La scrivente ritiene infatti che l’istituzione di una “carta dei servizi” che regoli e responsabilizzi il “dare – avere” fra utenti e concessionarie commisurando il pedaggio ai tempi di percorrenza, ai servizi, ai rallentamenti per la presenza di cantieri alle quotidiane deviazioni e blocchi della circolazione per eventi atmosferici.
Le imprese di autotrasporto di merci, che rappresentano il 40% dell’intero introito da pedaggi autostradali sono fortemente penalizzate da una infrastruttura autostradale che:
attiva 47.000 cantieri e micro-cantieri in un anno, di cui oltre 10.000 sono permanenti, spesso abbandonati, con intervalli fra un cantiere e l’altro che non superano i 35 km;
non offre aree di sosta adeguate soprattutto per garantire i tempi di riposo del conducente, infatti con una presenza media giornaliera di circa 480.000 automezzi pesanti esistono soltanto 4000 stalli da dividersi peraltro con gli autobus.

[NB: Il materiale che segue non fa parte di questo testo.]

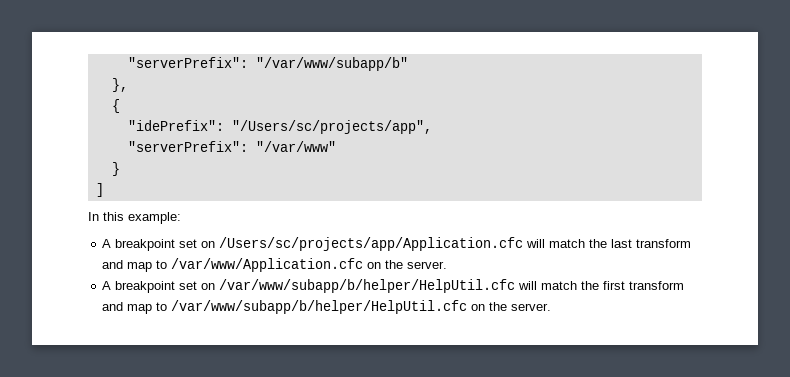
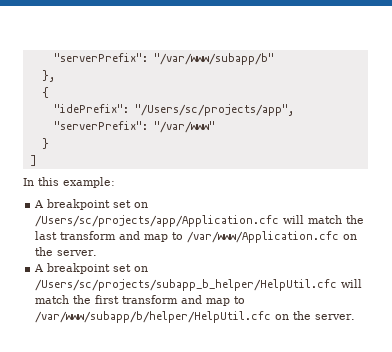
[219,279,516,293] /var/www/subapp/b/helper/HelpUtil.cfc -> [35,279,338,291] /Users/sc/projects/subapp_b_helper/HelpUtil.cfc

Interruzioni alla circolazione, deviazioni, restrizioni di carreggiate e chiusure orarie, talvolta per lunghi periodi, come pure l’assenza di prevenzione con uomini e mezzi adeguati in caso di neve, rappresentano ormai una costante che penalizza le imprese di autotrasporto, in termini di costi di produzione dei servizi, e sottopone a pericolose tensioni i conducenti dei mezzi.
Per quanto sopra riteniamo sia ormai indispensabile affrontare la relazione fra le concessionarie e l’utenza, soprattutto professionale, in modo chiaro e trasparente e quindi occorre un semplice strumento contrattuale come ad esempio quello della “carta dei servizi” in cui si evidenzino gli impegni delle concessionarie.”